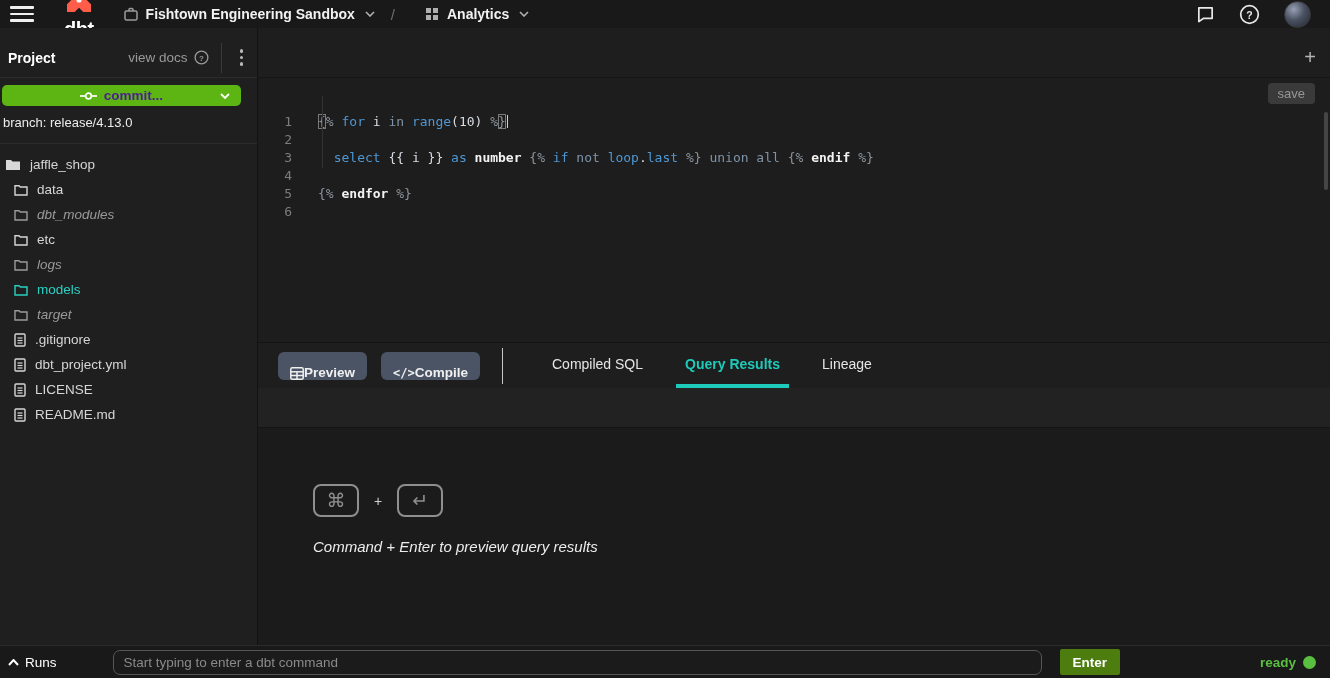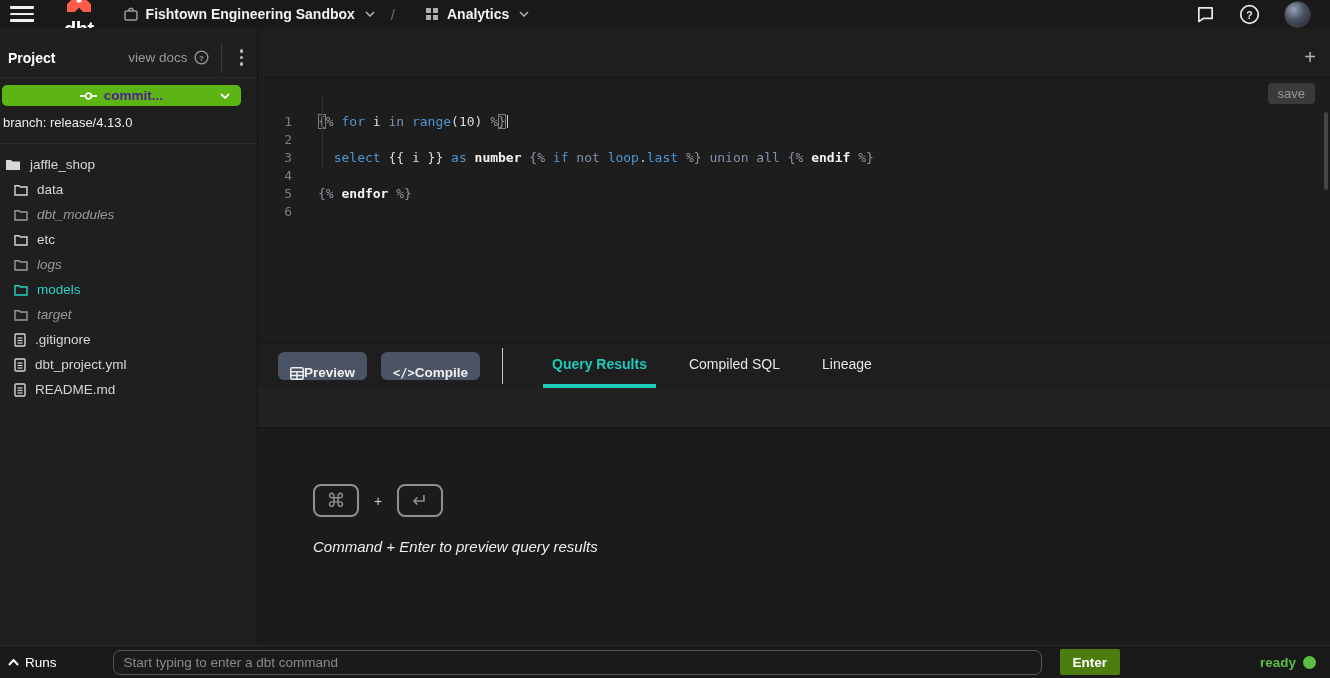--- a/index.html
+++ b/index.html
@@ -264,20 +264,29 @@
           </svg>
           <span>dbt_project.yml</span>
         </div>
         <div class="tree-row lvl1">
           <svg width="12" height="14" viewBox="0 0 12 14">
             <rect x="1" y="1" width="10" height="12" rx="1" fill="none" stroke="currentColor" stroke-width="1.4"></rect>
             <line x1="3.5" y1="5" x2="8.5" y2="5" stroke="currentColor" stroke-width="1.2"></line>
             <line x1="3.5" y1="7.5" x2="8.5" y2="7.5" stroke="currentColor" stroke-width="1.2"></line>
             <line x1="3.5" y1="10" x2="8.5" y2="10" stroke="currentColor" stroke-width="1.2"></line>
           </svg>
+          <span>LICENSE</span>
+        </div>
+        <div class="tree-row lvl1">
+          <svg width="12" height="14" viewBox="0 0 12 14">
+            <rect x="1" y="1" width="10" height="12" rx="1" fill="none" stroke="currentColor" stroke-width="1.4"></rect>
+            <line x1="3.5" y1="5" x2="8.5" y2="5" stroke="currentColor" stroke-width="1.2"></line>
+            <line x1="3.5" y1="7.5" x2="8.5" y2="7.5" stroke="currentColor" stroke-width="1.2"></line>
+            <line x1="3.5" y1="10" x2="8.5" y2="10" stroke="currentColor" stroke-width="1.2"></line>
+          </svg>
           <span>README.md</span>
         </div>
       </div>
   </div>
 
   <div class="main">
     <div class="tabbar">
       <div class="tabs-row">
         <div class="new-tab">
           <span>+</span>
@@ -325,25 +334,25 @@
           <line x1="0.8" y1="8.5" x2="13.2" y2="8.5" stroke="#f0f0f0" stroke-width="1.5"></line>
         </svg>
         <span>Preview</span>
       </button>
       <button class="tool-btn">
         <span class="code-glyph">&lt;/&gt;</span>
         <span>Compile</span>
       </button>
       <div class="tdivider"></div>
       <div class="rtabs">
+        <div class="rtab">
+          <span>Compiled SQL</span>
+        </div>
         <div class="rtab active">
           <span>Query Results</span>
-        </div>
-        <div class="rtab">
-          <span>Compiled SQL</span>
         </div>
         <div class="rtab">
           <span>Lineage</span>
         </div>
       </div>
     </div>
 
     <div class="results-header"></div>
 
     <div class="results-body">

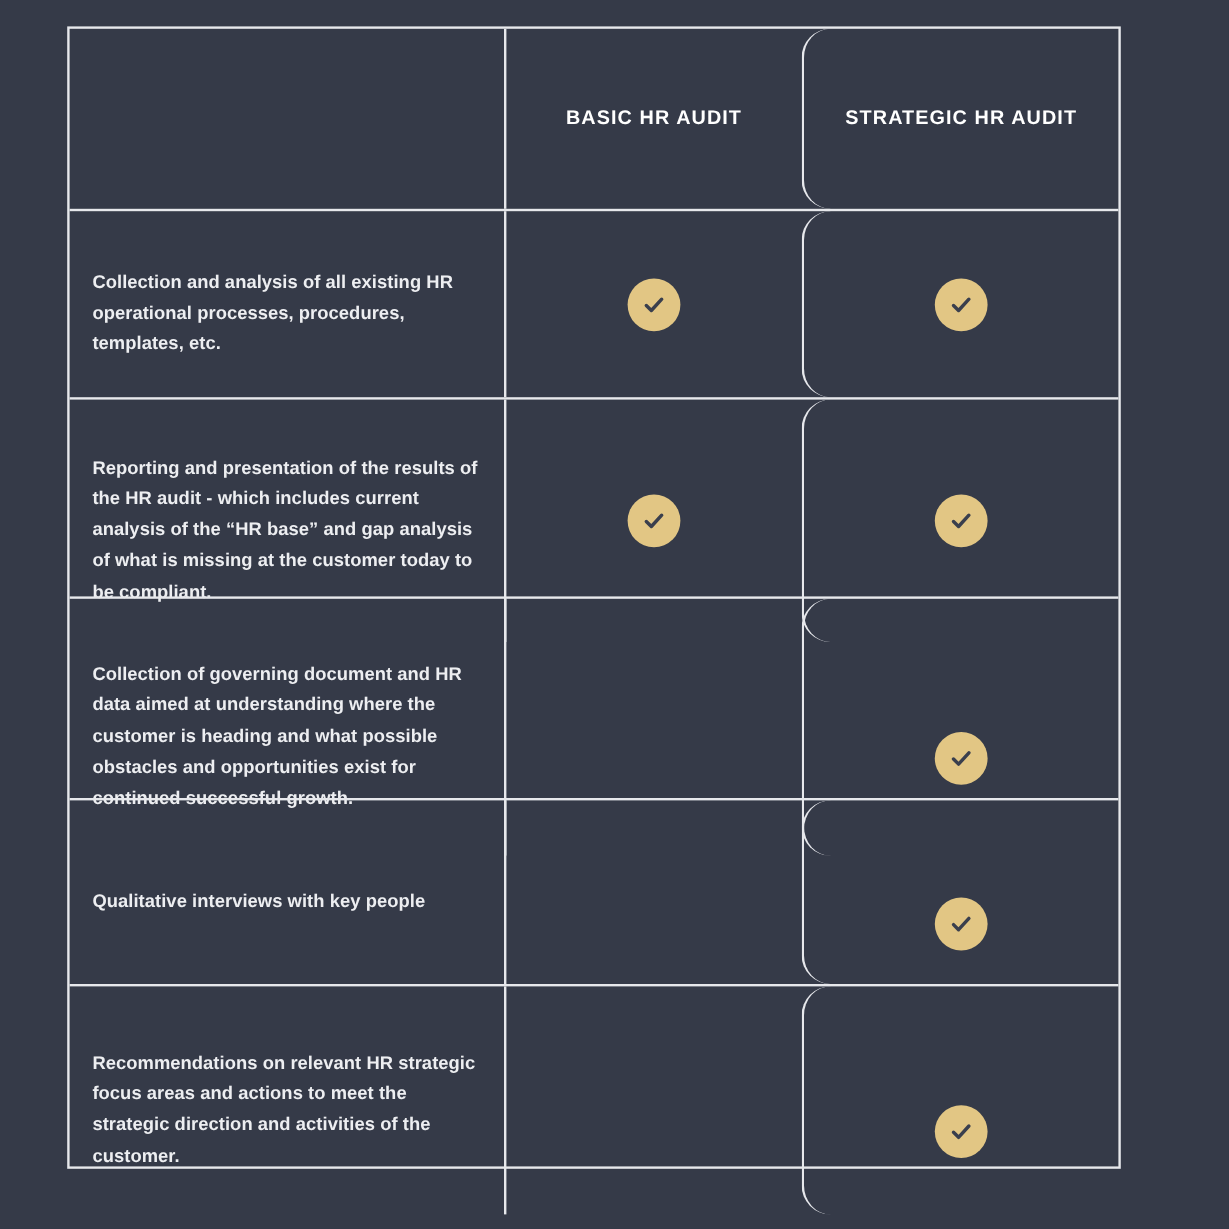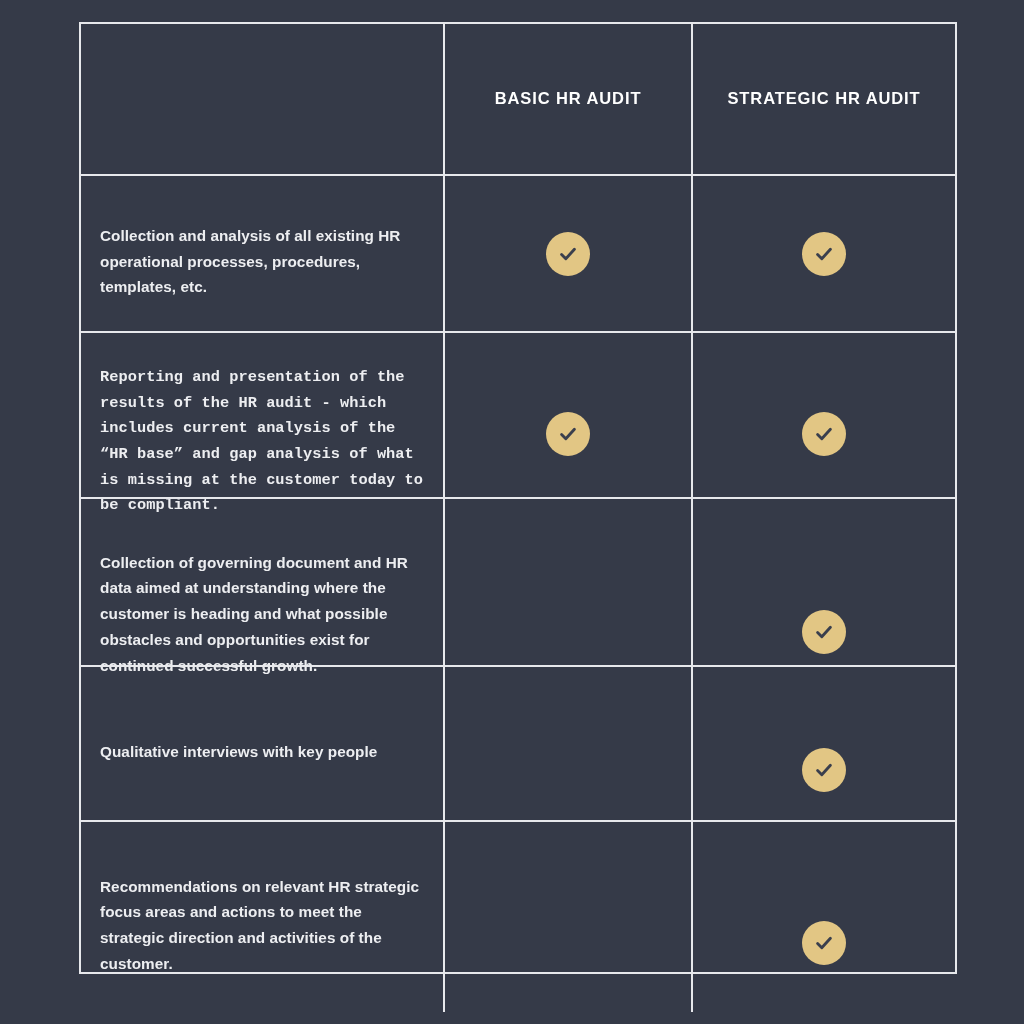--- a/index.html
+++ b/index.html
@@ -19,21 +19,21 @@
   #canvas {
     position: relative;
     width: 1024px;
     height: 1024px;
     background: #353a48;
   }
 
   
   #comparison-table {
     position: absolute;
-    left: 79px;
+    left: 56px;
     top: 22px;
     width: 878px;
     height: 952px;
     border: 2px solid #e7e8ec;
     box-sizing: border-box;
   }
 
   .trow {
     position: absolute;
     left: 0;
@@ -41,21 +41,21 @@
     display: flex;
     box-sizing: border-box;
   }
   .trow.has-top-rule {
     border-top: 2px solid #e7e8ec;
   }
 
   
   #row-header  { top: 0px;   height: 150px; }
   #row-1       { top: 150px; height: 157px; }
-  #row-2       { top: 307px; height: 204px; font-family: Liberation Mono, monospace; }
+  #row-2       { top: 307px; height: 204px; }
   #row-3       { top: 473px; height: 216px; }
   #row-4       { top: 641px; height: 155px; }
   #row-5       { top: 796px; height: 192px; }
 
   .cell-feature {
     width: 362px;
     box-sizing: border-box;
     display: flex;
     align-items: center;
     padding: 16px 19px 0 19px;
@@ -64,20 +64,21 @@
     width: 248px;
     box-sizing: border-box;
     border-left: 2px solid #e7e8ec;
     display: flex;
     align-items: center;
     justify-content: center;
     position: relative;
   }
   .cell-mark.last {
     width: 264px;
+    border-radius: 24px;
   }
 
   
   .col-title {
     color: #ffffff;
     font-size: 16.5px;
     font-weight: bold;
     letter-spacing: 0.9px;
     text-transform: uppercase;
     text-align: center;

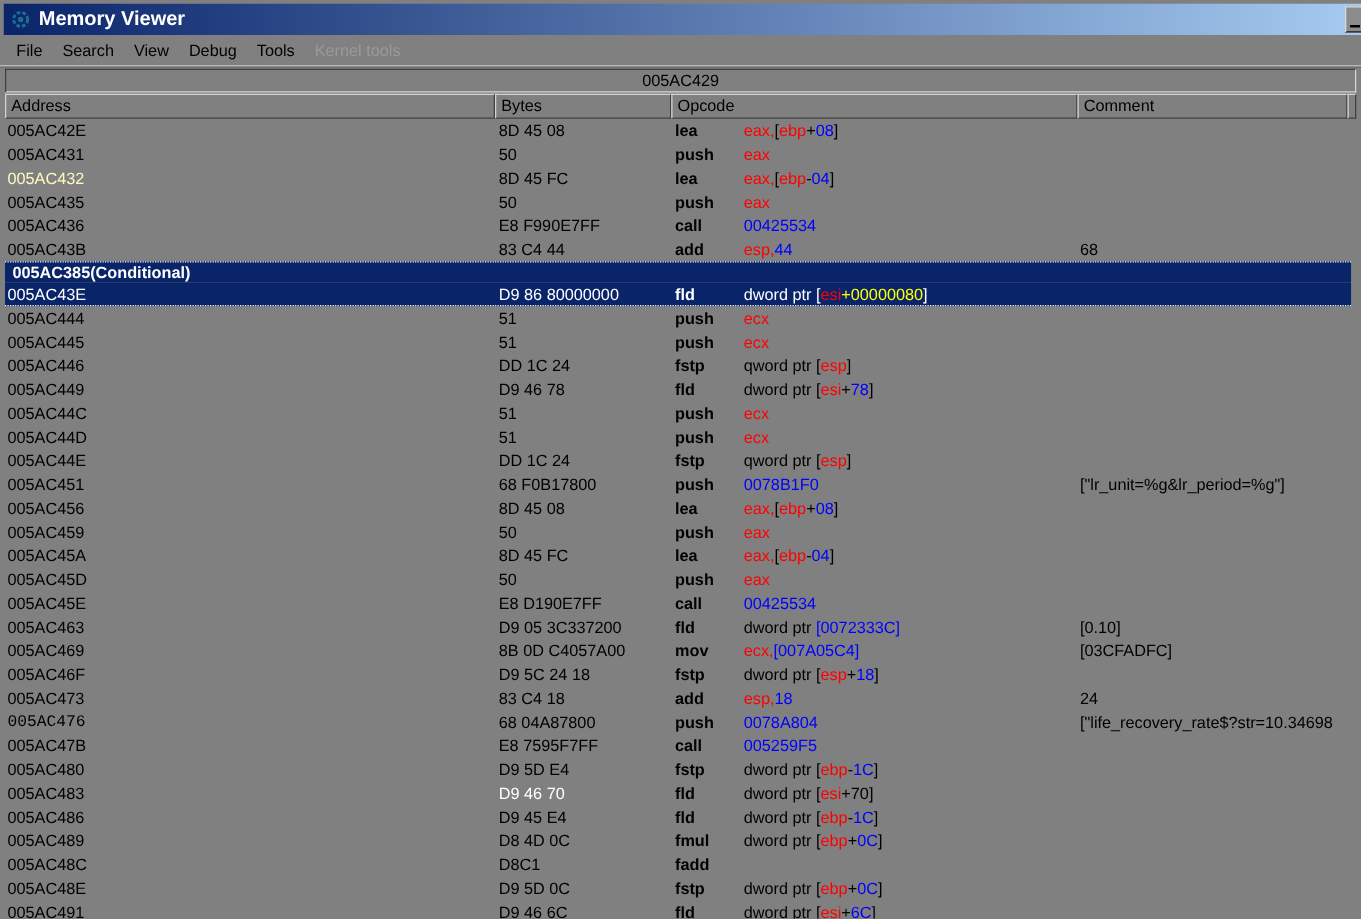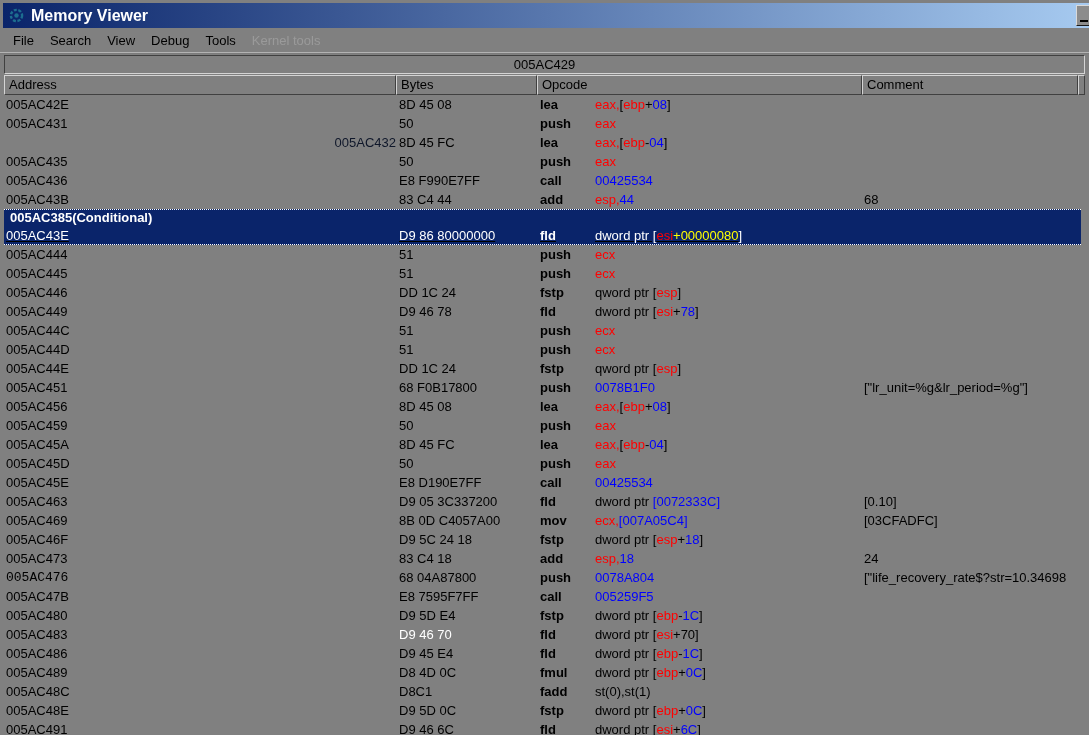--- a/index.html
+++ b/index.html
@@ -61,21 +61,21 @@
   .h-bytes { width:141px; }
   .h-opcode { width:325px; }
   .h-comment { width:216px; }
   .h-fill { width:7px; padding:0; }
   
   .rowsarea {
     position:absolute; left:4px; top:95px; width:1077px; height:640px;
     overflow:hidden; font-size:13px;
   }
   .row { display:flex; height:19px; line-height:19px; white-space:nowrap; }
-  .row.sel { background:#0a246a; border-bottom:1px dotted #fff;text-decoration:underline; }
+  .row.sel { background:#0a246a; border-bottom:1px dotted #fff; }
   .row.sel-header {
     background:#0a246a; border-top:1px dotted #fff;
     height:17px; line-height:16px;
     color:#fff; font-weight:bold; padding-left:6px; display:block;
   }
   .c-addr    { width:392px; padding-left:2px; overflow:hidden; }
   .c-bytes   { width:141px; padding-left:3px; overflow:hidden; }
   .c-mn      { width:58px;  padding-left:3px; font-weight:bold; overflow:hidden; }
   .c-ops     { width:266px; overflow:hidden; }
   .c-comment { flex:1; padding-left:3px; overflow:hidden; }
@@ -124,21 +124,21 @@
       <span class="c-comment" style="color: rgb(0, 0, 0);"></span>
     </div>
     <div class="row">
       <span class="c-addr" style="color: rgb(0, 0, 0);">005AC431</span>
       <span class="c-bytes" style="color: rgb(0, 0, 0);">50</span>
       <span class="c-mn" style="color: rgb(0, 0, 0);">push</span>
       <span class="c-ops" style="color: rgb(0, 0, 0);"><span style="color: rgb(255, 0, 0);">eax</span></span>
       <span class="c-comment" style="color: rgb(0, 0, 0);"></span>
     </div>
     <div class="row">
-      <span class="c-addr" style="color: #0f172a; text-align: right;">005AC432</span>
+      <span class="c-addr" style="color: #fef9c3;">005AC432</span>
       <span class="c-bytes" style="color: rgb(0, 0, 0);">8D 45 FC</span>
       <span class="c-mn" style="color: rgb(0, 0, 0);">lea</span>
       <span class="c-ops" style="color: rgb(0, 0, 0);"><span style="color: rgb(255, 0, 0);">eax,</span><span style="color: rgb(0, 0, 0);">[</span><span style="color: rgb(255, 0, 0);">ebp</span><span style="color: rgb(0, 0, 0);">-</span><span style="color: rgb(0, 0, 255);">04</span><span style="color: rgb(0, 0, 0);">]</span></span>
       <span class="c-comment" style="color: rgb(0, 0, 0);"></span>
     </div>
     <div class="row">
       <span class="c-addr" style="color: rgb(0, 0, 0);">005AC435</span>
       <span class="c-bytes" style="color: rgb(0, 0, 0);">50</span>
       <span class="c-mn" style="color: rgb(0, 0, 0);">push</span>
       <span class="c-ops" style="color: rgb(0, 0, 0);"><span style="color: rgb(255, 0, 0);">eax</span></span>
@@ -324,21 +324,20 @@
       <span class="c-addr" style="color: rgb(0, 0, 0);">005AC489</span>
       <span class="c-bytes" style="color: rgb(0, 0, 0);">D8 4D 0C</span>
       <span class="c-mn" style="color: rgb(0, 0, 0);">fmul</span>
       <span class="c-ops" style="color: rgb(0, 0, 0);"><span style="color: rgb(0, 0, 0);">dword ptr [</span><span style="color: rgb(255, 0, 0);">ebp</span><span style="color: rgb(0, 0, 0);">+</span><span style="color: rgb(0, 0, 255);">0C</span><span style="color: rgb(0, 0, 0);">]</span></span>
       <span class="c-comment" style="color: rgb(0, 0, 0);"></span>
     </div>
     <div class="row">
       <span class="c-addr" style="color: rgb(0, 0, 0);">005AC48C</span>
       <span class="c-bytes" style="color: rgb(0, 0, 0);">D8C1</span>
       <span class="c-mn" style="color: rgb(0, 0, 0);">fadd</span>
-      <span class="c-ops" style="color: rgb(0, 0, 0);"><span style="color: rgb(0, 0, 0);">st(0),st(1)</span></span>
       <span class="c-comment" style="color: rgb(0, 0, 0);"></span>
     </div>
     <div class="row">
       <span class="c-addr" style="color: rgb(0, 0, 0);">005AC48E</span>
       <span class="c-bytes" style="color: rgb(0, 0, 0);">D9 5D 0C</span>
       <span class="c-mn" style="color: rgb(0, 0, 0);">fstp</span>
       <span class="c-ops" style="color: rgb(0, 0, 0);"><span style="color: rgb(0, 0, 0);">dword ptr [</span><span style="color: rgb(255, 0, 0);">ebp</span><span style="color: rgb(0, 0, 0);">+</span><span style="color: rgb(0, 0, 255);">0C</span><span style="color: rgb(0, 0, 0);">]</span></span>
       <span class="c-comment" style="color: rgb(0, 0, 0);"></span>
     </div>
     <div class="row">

-=-=-

(What to work on): Nothing beyond a number is expected: count the lines of the material that hold the string "fill".

(Solution): 3